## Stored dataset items
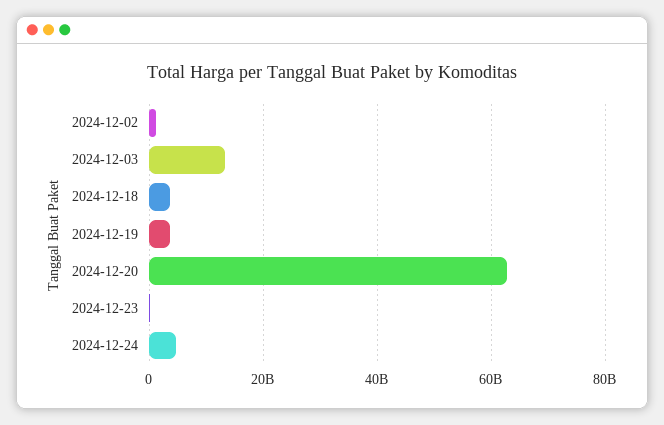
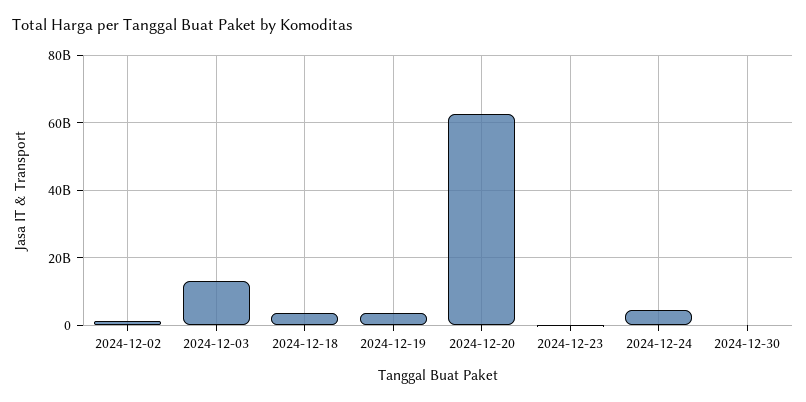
2024-12-30: none -> 0

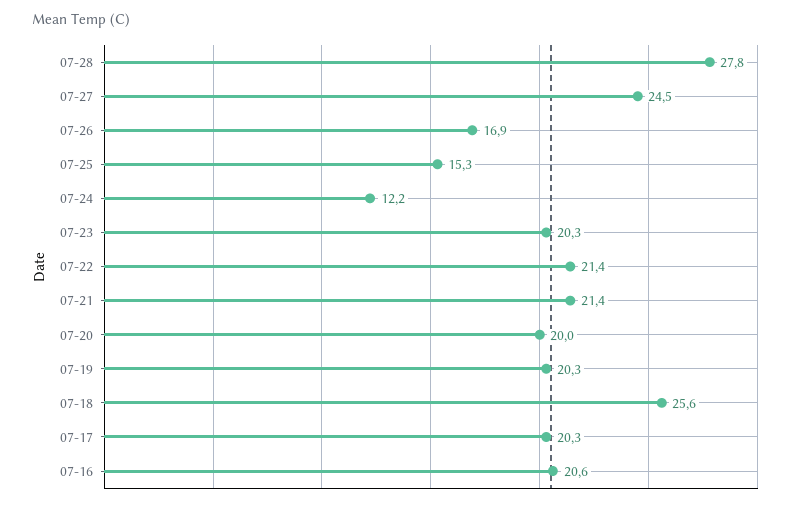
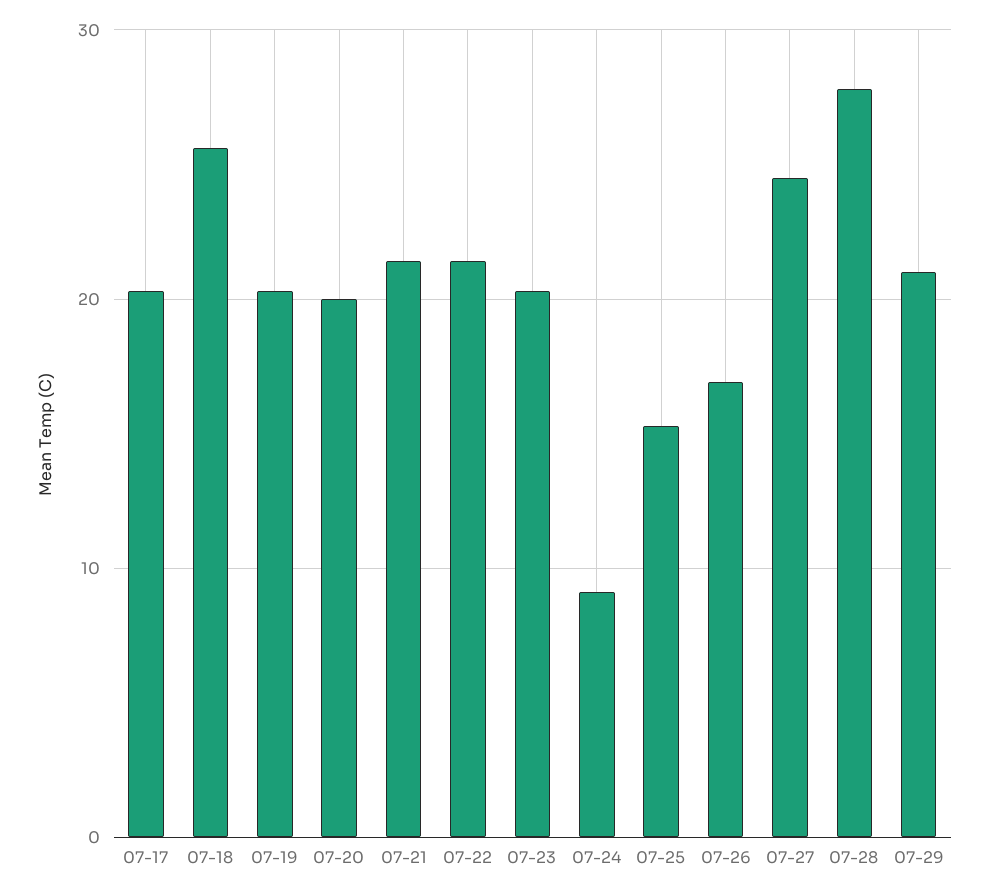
07-24: 12.2 -> 9
07-16: 20.6 -> none
07-29: none -> 21

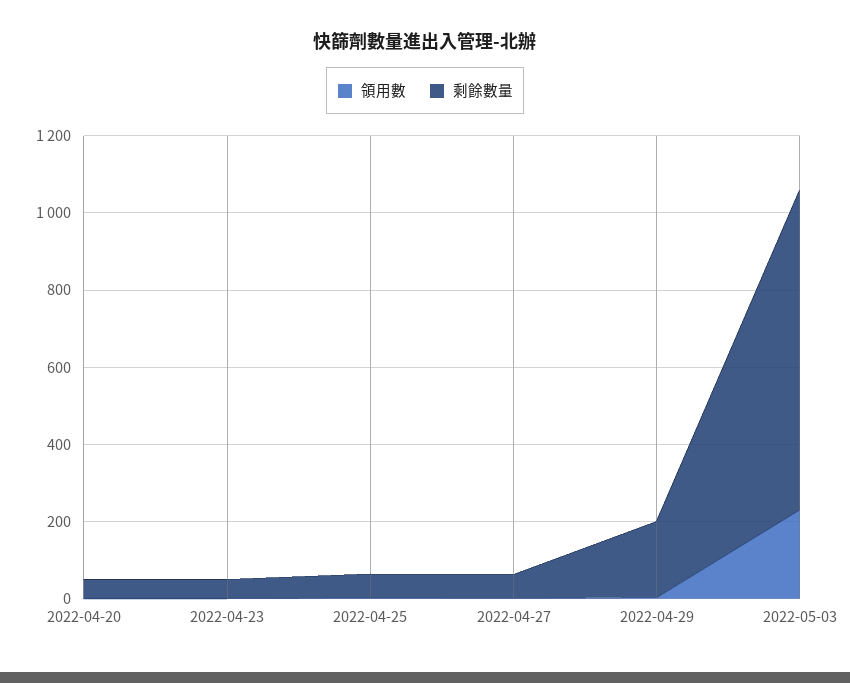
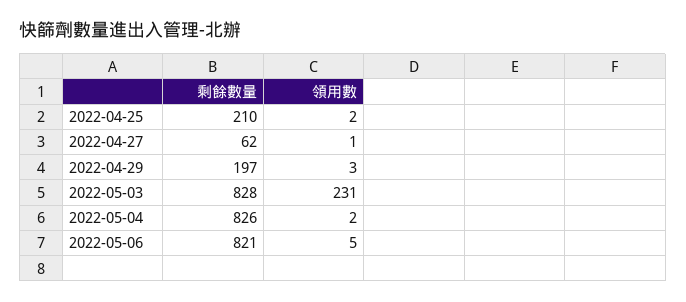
領用數, 2022-04-20: 0 -> none
剩餘數量, 2022-04-20: 50 -> none
領用數, 2022-04-23: 0 -> none
剩餘數量, 2022-04-23: 50 -> none
剩餘數量, 2022-04-25: 50 -> 210
剩餘數量, 2022-05-04: none -> 826
領用數, 2022-05-04: none -> 2
剩餘數量, 2022-05-06: none -> 821
領用數, 2022-05-06: none -> 5

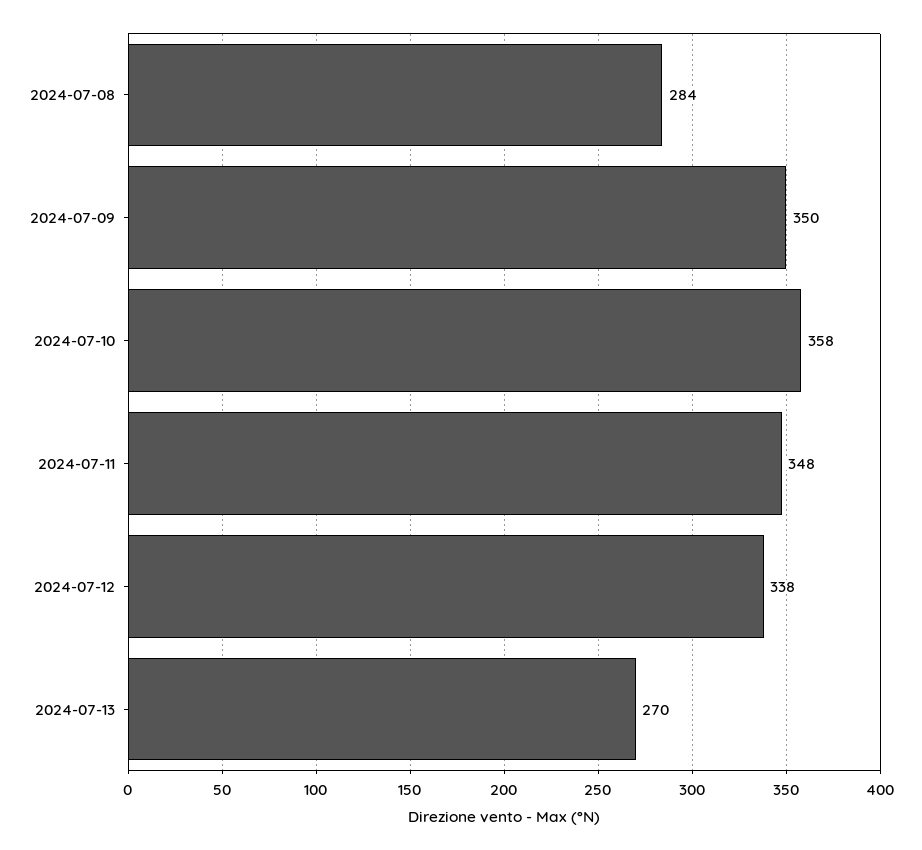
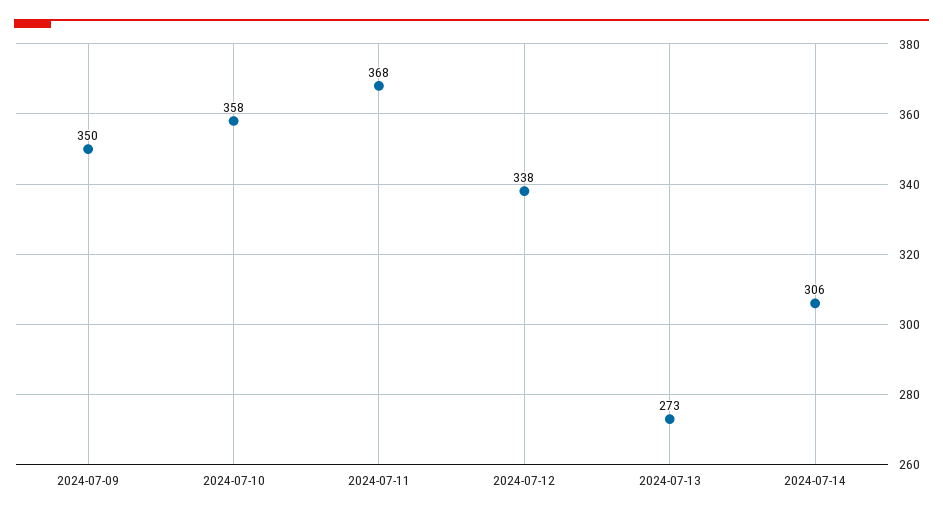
2024-07-08: 284 -> none
2024-07-11: 348 -> 368
2024-07-13: 270 -> 273
2024-07-14: none -> 306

## Task goal
In the records above, which lines hold the string "剩餘數量"? Copy each one.

## Task output
剩餘數量, 2022-04-20: 50 -> none
剩餘數量, 2022-04-23: 50 -> none
剩餘數量, 2022-04-25: 50 -> 210
剩餘數量, 2022-05-04: none -> 826
剩餘數量, 2022-05-06: none -> 821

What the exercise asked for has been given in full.